PROVIDED DATA:

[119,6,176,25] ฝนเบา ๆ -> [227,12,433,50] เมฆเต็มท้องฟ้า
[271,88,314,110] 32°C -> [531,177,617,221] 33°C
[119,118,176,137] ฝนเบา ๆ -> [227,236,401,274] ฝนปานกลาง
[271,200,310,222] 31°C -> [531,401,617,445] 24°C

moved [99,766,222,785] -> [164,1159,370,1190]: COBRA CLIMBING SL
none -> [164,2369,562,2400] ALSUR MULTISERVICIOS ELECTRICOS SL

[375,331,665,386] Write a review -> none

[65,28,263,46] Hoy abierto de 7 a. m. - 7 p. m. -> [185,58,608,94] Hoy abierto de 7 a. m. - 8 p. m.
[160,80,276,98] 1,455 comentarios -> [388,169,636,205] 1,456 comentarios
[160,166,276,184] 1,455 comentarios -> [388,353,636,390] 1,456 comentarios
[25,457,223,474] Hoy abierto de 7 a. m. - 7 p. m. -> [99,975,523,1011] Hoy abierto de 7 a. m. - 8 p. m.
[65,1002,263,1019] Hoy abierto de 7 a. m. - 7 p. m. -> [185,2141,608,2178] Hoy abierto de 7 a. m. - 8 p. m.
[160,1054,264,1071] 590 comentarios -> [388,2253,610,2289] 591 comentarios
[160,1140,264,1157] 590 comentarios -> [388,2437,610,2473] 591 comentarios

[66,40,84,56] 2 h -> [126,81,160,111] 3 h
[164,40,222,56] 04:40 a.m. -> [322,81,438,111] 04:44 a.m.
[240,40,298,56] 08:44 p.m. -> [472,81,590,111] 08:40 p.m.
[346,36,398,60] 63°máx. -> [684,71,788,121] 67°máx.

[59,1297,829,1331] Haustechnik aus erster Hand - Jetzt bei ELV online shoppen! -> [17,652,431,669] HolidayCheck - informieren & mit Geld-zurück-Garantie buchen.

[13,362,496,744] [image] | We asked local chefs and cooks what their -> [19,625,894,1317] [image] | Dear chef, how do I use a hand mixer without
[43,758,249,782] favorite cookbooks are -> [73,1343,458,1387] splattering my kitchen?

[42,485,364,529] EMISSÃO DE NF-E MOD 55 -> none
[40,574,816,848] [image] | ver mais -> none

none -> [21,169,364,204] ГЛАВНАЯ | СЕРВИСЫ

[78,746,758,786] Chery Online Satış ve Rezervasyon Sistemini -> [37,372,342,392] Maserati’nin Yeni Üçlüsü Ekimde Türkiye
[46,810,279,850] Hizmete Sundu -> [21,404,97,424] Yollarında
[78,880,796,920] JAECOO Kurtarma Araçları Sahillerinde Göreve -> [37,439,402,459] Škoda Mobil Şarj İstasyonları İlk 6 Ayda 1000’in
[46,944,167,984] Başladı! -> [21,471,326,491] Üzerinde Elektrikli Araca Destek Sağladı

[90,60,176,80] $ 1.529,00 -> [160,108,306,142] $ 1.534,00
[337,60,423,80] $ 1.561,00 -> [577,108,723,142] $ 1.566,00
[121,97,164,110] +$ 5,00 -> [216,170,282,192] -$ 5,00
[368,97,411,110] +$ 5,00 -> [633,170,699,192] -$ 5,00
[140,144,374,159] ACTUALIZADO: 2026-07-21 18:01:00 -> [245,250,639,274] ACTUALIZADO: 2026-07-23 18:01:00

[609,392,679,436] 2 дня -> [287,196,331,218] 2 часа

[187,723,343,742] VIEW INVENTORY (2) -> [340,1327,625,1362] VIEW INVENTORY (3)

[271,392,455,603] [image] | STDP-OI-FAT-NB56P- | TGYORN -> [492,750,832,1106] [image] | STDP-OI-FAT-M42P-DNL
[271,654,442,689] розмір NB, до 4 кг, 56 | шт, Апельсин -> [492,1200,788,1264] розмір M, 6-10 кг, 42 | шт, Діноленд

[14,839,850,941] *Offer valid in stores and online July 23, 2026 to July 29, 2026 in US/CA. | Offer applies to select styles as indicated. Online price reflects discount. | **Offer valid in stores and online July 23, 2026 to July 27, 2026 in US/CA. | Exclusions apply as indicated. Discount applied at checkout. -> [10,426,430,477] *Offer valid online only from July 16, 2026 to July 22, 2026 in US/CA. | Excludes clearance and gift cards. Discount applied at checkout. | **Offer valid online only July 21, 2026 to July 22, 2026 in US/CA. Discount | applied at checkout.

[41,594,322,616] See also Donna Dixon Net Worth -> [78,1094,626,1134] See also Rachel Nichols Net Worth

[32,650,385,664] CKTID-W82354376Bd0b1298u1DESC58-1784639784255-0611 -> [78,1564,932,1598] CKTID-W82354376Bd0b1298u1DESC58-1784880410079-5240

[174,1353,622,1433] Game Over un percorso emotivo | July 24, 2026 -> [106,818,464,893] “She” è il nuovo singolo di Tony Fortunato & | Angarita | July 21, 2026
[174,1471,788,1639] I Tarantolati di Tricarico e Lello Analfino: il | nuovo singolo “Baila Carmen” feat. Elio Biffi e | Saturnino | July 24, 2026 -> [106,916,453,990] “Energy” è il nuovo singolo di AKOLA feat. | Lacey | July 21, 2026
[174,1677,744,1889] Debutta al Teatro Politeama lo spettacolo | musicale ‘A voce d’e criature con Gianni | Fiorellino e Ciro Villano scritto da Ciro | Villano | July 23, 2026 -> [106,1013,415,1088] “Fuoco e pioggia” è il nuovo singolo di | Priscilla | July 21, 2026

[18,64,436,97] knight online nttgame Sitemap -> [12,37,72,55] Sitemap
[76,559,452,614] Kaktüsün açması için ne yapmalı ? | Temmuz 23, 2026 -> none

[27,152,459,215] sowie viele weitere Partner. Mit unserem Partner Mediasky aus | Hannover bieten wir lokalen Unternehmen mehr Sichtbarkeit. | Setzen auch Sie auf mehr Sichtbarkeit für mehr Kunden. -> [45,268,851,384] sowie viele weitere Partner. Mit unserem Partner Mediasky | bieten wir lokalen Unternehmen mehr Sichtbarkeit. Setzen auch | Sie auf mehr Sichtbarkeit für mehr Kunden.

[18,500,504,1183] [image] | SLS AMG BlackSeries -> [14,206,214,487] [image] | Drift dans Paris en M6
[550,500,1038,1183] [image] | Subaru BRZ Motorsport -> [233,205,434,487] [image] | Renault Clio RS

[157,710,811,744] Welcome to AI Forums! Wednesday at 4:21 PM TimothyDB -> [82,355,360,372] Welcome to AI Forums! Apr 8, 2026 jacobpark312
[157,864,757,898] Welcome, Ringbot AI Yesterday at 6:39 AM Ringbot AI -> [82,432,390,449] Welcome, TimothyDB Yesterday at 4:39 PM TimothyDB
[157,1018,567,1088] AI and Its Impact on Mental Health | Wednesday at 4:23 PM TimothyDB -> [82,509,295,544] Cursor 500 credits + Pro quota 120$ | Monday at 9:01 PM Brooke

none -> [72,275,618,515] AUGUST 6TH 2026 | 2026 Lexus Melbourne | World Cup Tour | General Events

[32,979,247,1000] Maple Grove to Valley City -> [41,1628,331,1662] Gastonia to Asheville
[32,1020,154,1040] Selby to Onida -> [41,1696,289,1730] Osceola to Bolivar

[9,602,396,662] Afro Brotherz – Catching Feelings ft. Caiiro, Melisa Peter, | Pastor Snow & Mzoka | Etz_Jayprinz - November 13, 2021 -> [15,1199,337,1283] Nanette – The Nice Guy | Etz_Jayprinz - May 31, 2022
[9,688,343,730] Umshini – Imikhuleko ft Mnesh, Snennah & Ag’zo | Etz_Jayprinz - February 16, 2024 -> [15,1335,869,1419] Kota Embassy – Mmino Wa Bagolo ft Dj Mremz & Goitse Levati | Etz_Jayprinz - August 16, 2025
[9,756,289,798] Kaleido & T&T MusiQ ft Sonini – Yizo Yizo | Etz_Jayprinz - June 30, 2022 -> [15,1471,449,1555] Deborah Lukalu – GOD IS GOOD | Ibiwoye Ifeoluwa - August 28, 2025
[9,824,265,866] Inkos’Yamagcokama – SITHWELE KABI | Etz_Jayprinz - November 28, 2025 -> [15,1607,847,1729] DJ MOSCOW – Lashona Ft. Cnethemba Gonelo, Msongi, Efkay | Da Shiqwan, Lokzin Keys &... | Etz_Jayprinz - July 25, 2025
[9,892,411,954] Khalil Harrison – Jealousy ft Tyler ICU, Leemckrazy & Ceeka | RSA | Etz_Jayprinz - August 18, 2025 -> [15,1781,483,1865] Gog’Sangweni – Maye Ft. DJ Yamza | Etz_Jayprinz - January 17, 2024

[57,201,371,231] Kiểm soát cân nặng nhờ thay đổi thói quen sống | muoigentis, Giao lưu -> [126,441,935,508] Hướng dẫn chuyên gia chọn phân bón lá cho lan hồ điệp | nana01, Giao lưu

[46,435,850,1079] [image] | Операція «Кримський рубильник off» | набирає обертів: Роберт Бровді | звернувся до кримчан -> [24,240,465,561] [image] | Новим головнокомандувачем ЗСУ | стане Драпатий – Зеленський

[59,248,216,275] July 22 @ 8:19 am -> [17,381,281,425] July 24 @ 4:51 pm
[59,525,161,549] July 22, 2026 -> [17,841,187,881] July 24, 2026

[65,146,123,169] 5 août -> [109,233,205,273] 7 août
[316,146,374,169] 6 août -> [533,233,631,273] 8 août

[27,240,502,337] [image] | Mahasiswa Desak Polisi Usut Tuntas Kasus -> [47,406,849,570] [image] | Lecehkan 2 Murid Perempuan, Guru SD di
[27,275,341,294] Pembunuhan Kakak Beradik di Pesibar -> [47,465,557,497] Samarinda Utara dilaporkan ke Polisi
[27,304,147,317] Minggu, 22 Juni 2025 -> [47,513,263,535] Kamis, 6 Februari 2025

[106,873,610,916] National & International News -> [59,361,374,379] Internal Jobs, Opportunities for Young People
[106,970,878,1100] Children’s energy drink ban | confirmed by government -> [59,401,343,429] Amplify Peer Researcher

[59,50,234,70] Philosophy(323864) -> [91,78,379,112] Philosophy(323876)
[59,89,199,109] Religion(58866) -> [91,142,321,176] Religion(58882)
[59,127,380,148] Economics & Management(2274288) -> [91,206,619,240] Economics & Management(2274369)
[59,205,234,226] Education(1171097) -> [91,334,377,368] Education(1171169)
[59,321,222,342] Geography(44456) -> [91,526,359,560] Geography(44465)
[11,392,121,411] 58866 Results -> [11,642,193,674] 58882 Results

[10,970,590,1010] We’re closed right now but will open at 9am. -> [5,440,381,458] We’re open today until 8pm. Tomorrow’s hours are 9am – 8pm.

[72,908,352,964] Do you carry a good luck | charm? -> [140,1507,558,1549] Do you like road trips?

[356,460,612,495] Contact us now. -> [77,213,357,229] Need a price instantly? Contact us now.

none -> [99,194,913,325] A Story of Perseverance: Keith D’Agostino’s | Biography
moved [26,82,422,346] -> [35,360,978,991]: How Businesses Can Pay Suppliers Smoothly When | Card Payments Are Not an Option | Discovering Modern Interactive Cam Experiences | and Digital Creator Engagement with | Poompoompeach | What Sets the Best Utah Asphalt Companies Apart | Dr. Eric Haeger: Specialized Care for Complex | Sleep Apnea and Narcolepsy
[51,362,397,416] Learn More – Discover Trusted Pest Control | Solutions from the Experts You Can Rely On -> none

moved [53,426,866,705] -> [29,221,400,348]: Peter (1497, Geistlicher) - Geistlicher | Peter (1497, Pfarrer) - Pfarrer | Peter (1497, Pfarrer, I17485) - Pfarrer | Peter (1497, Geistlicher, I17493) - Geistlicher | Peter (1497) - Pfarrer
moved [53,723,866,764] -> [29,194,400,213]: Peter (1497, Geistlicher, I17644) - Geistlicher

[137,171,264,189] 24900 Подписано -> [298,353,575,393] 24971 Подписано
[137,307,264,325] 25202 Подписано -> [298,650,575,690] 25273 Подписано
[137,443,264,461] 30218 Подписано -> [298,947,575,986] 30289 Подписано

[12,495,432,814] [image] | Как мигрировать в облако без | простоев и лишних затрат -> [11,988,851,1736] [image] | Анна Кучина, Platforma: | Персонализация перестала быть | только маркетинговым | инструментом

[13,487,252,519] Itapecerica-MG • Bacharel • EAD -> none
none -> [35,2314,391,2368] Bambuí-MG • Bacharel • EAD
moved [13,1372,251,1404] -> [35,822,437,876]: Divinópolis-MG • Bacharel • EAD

TASK INSTRUCTIONS: Only the lines above that include the word "TimothyDB" belong in the answer; copy each one.

OUTPUT:
[157,710,811,744] Welcome to AI Forums! Wednesday at 4:21 PM TimothyDB -> [82,355,360,372] Welcome to AI Forums! Apr 8, 2026 jacobpark312
[157,864,757,898] Welcome, Ringbot AI Yesterday at 6:39 AM Ringbot AI -> [82,432,390,449] Welcome, TimothyDB Yesterday at 4:39 PM TimothyDB
[157,1018,567,1088] AI and Its Impact on Mental Health | Wednesday at 4:23 PM TimothyDB -> [82,509,295,544] Cursor 500 credits + Pro quota 120$ | Monday at 9:01 PM Brooke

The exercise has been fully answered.